Гарри-бес и его подопечные — страница 17 из 40

Альбины рядом не было. (Ho не было и Люси!)

— Я тэбя щас из окна викину.

— Что? — переспросил ребенок, а проснувшийся муж добавил: — А почему на «ты»? Мне кажется, мы не родственники… (Господи! Видели бы вы мой фейс после клюквенного пойла и мятежного сна. Я его видел в зеркале. Мельком. Описывать не стану, скажу одно: качать права с такими голубыми отеками перламутрового отлива сродни самоубийству.)

В его последующий текст я не врубился. Но звук был по-южному ярок.

Вообще-то я парень сообразительный, сразу понял, чего добивается от меня этот мафиози-стажер. Из всех его помпезных и шумных понтов я выудил главное и, не лукавя, расставил акценты:

— С Люсей я не спал.

Кажется он мне поверил. Но останавливаться не стал: «Я тэбя из окна сичас-с викину!».

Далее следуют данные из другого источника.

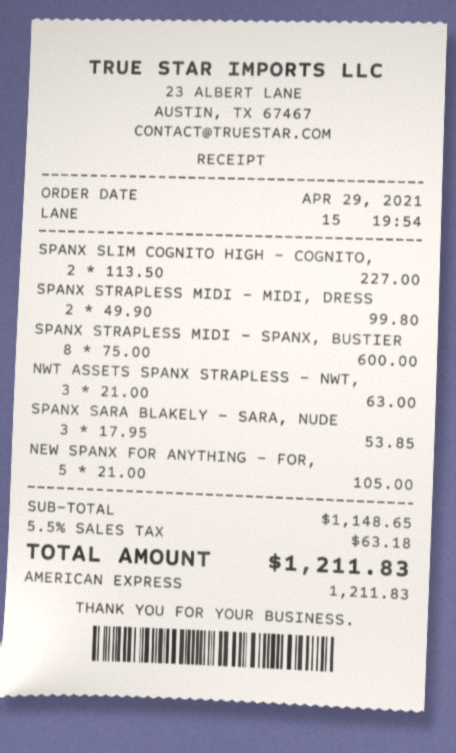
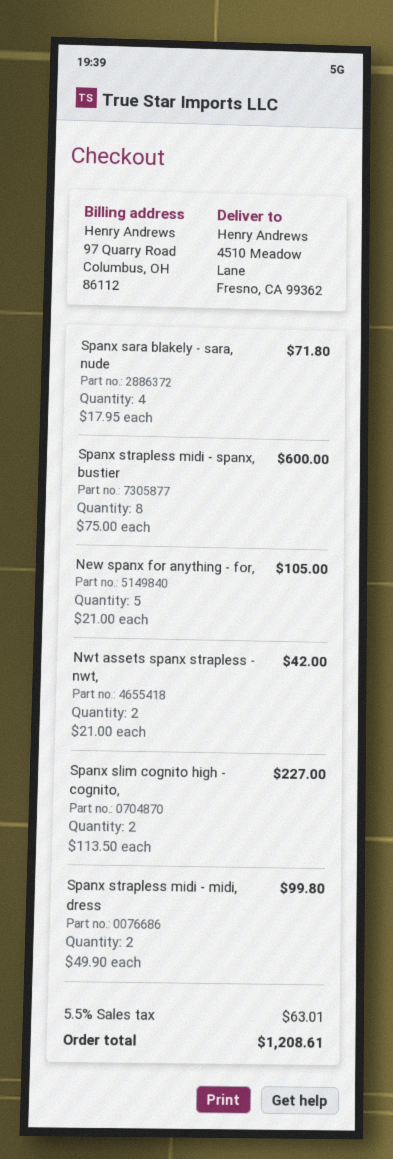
NWT ASSETS SPANX STRAPLESS - NWT,: 3 x 21.00 = 63.00 -> 2 x 21.00 = 42.00
SPANX SARA BLAKELY - SARA, NUDE: 3 x 17.95 = 53.85 -> 4 x 17.95 = 71.80
tax: 5.5% = 63.18 -> 5.5% = 63.01
total: 1211.83 -> 1208.61

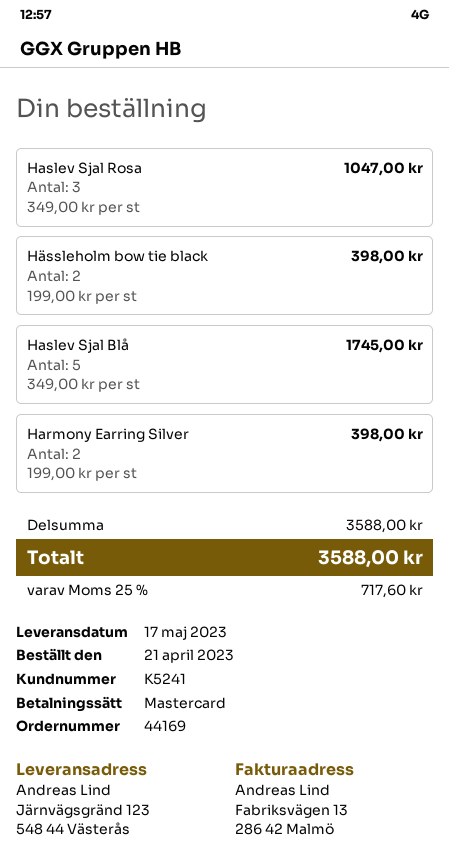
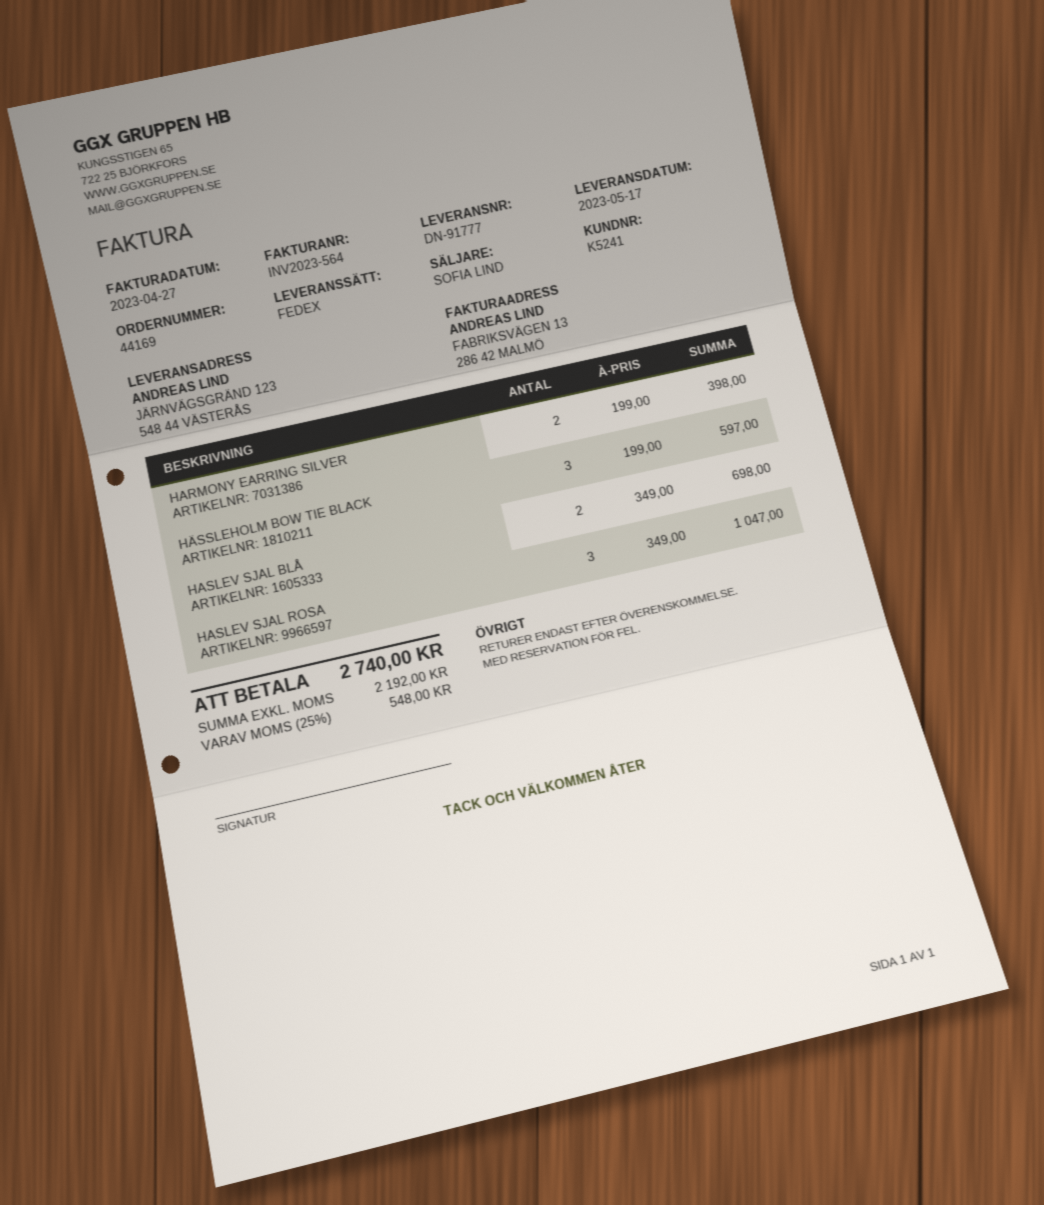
Hässleholm bow tie black: 2 x 199.00 = 398.00 -> 3 x 199.00 = 597.00
Haslev Sjal Blå: 5 x 349.00 = 1745.00 -> 2 x 349.00 = 698.00
tax: 25% = 717.60 -> 25% = 548.00
total: 3588.00 -> 2740.00

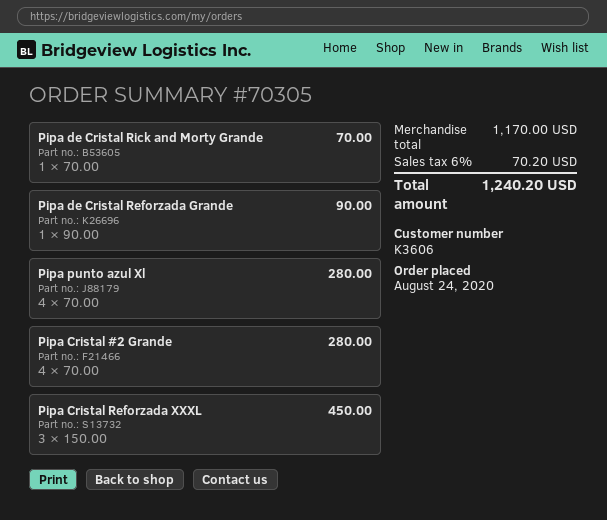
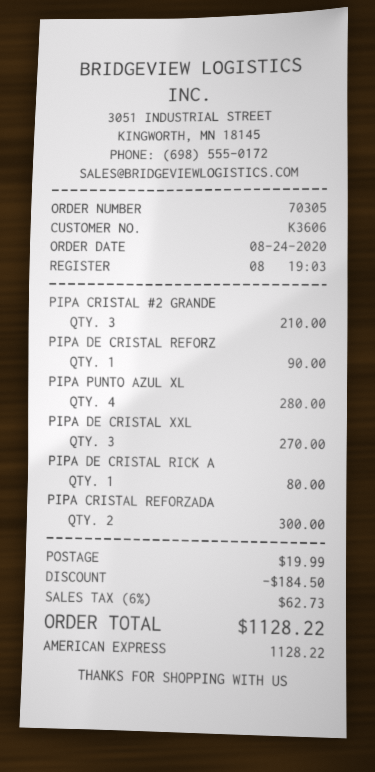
Pipa de Cristal Rick and Morty Grande: 1 for 70.00 -> 1 for 80.00
Pipa Cristal #2 Grande: 4 for 280.00 -> 3 for 210.00
Pipa Cristal Reforzada XXXL: 3 for 450.00 -> 2 for 300.00
PIPA DE CRISTAL XXL: none -> 3 for 270.00
discount: none -> 184.50
shipping: none -> 19.99
tax: 6% = 70.20 -> 6% = 62.73
total: 1240.20 -> 1128.22

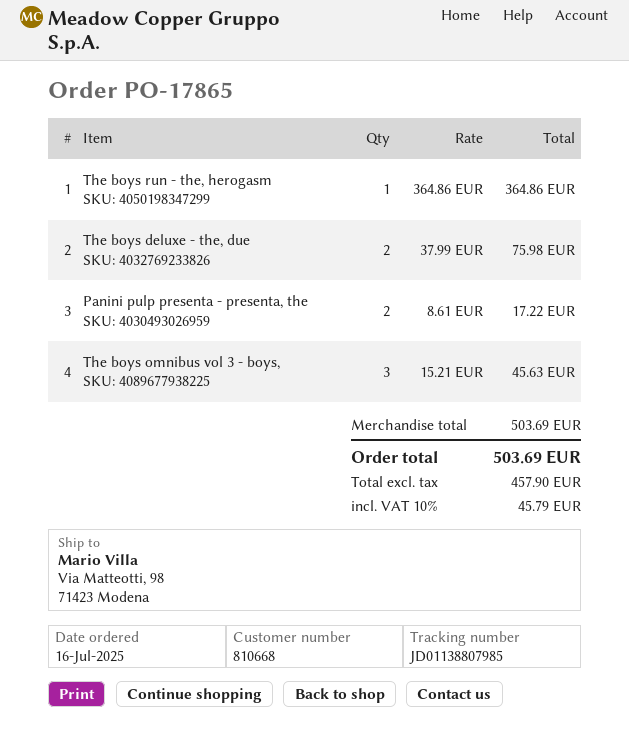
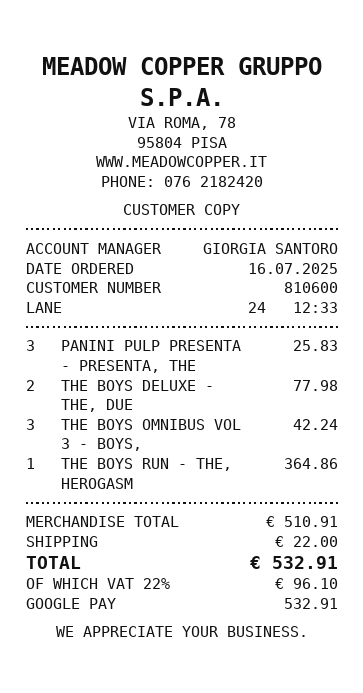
customer number: 810668 -> 810600
The boys deluxe - the, due: 2 for 75.98 -> 2 for 77.98
Panini pulp presenta - presenta, the: 2 for 17.22 -> 3 for 25.83
The boys omnibus vol 3 - boys,: 3 for 45.63 -> 3 for 42.24
subtotal: 503.69 -> 510.91
shipping: none -> 22.00
tax: 10% = 45.79 -> 22% = 96.10
total: 503.69 -> 532.91

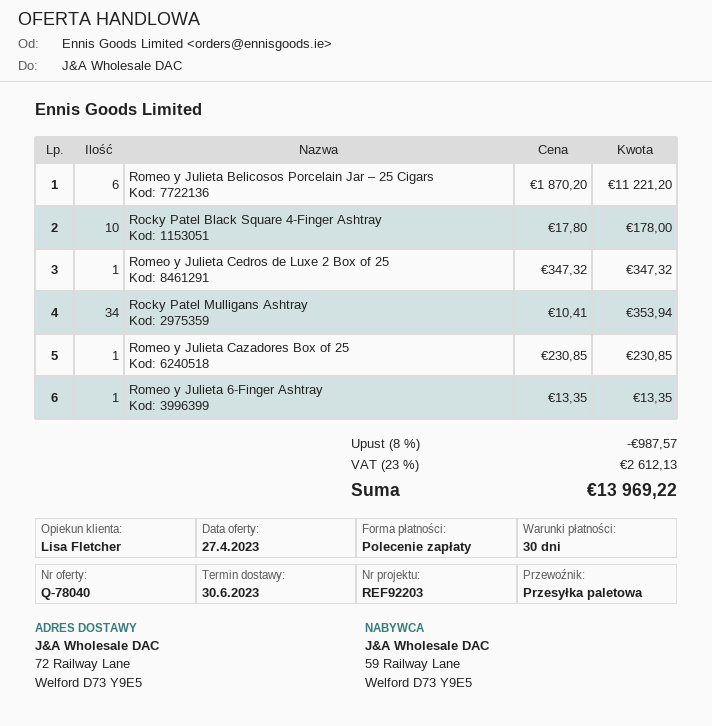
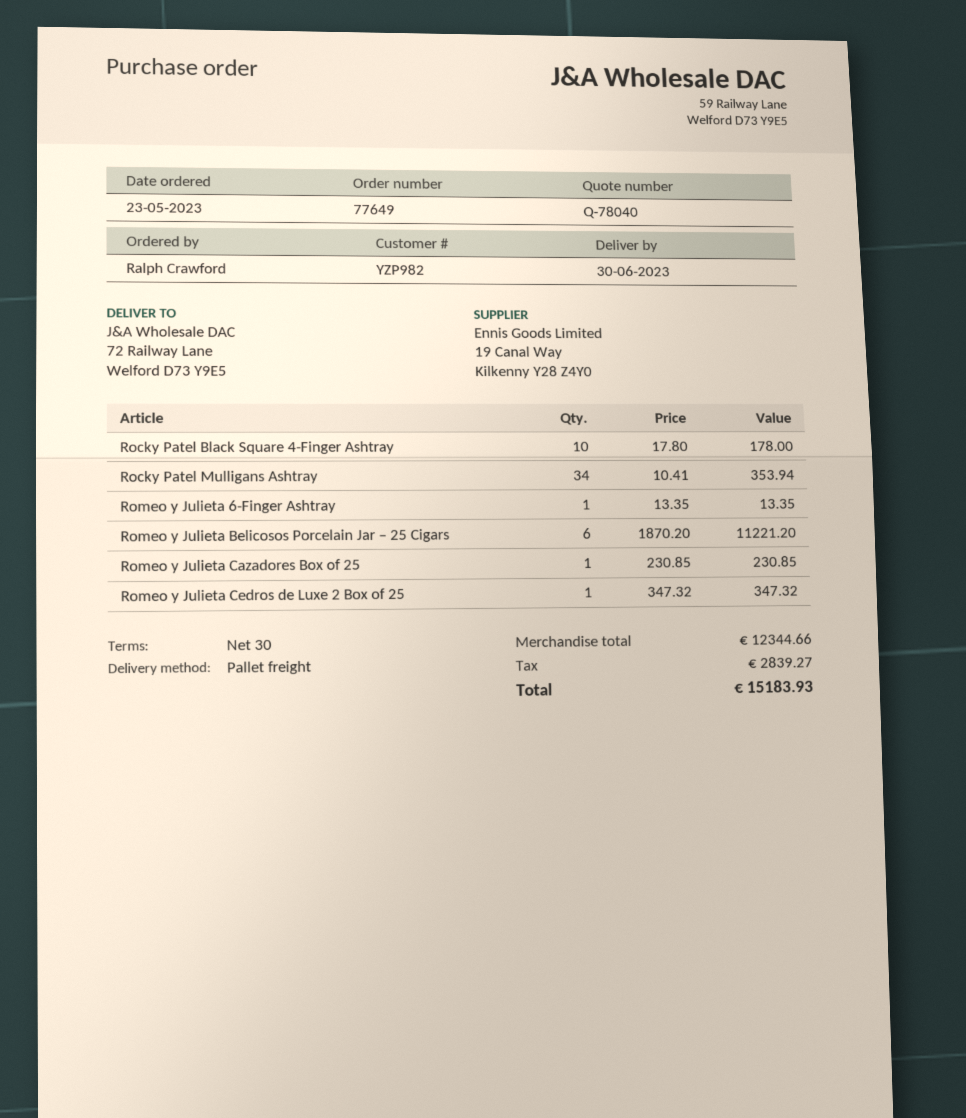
discount: 8% = 987.57 -> none
tax: 2612.13 -> 2839.27
total: 13969.22 -> 15183.93

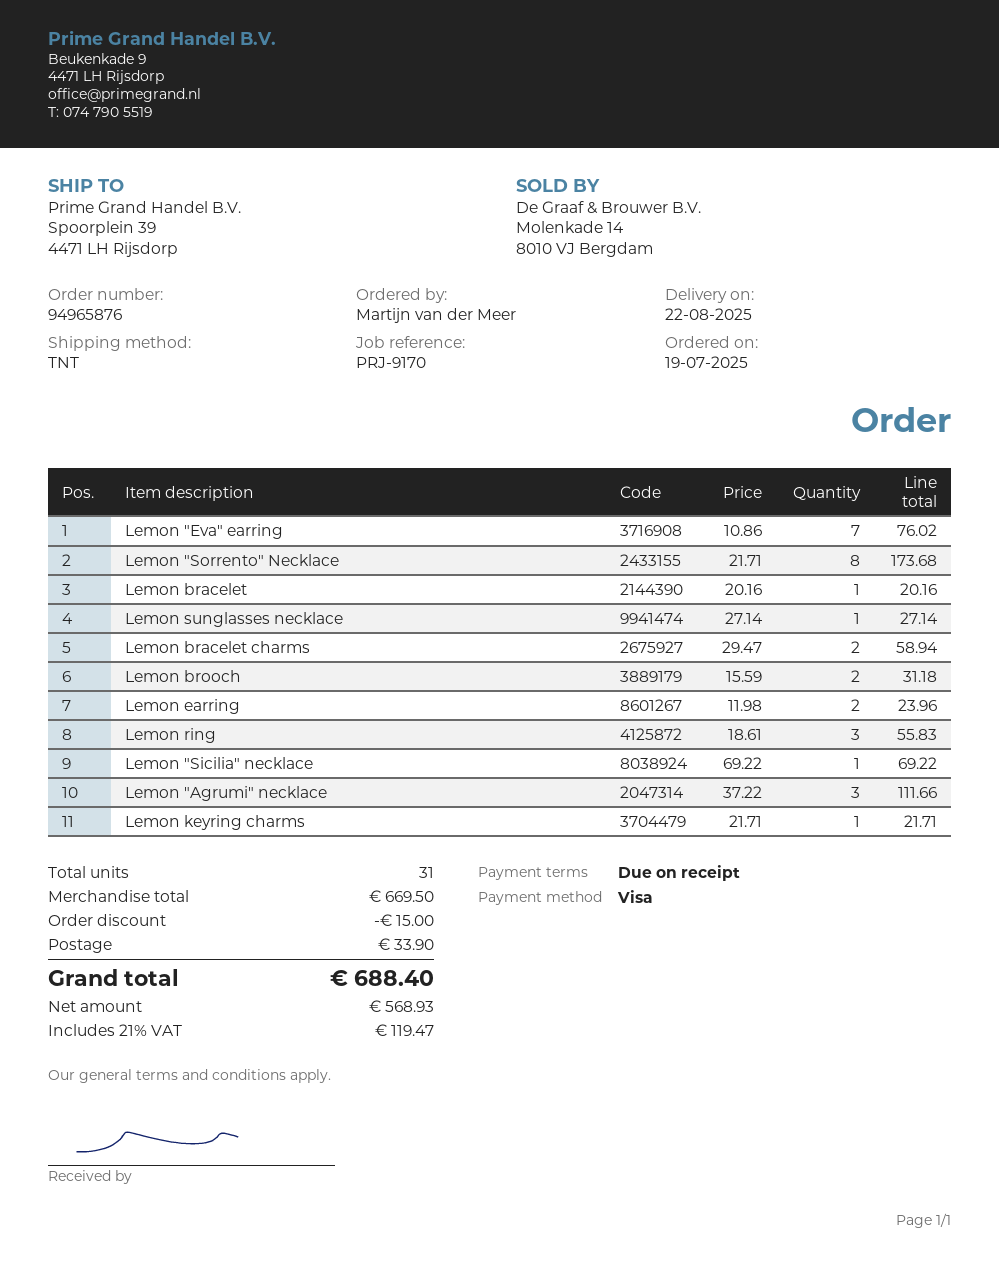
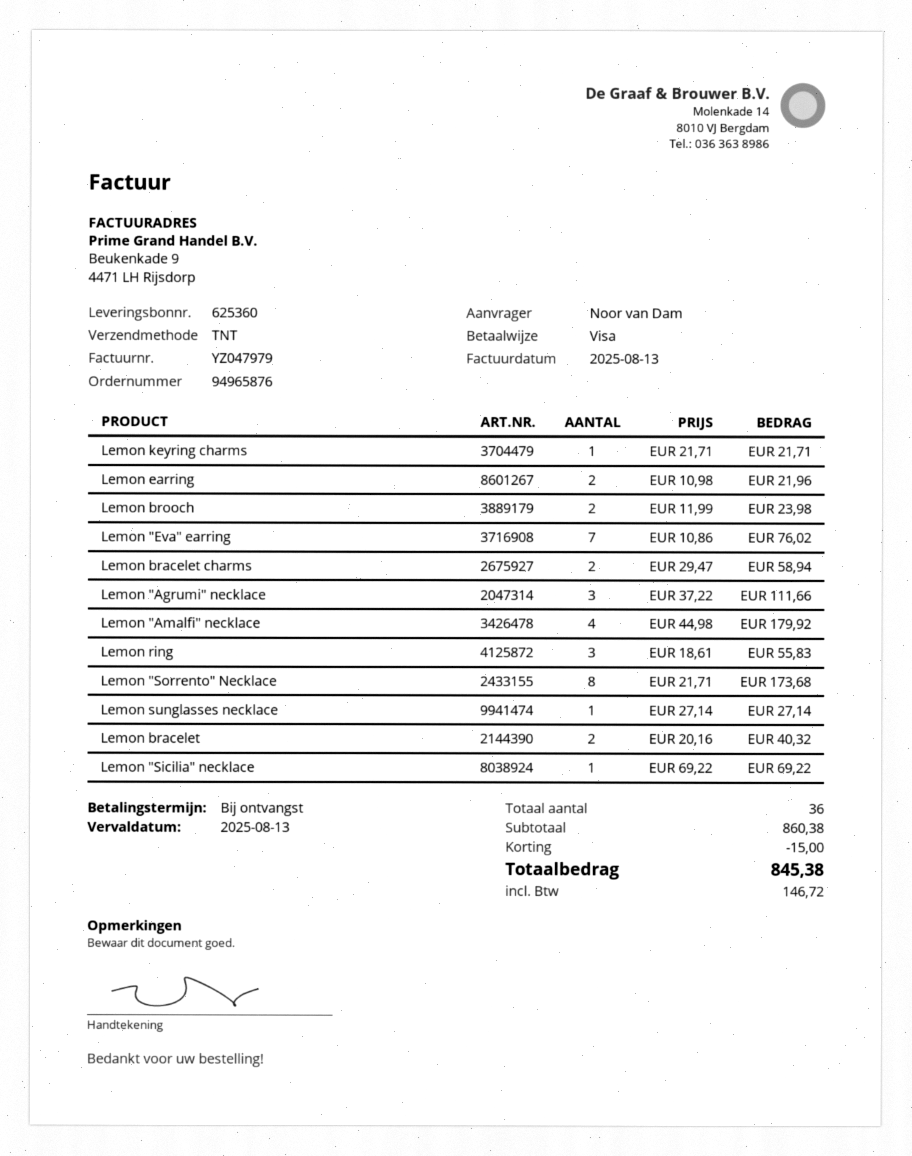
ordered by: Martijn van der Meer -> Noor van Dam
Lemon bracelet: 1 x 20.16 = 20.16 -> 2 x 20.16 = 40.32
Lemon brooch: 2 x 15.59 = 31.18 -> 2 x 11.99 = 23.98
Lemon earring: 2 x 11.98 = 23.96 -> 2 x 10.98 = 21.96
Lemon "Amalfi" necklace: none -> 4 x 44.98 = 179.92
total quantity: 31 -> 36
subtotal: 669.50 -> 860.38
shipping: 33.90 -> none
tax: 119.47 -> 146.72
total: 688.40 -> 845.38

И тут высказался тот, который во мне сидел. Пробудившийся окончательно муж обиделся, очевидно, за всех российских баб.

— Это мой город.

Звук усилился до ирреальной высоты и яркости. Фонило. Зашкаливало. Клинило и дребезжало.

Господи, никогда нам не понять этих южных излишеств. Чего тянуть? Выпустил обойму в живот и контрольный выстрел в затылок. И все разговоры…

Короче, мы были с позором изгнаны. Я и Альбина.

Вообще-то я все понимаю, дело молодое, горячее. А пьяных и сам терпеть не могу. Упрек был Альбине: предупреждать надо.

— А что? — заворковала любящая мать. — Арсен хороший.

— Денег много дает?

— Мало.

«Вам много не бывает», — подумал я.


Однако на улице было темно и противно. С другой стороны, потратить я все не успел. Альбина это чувствовала. Любящим сердцем.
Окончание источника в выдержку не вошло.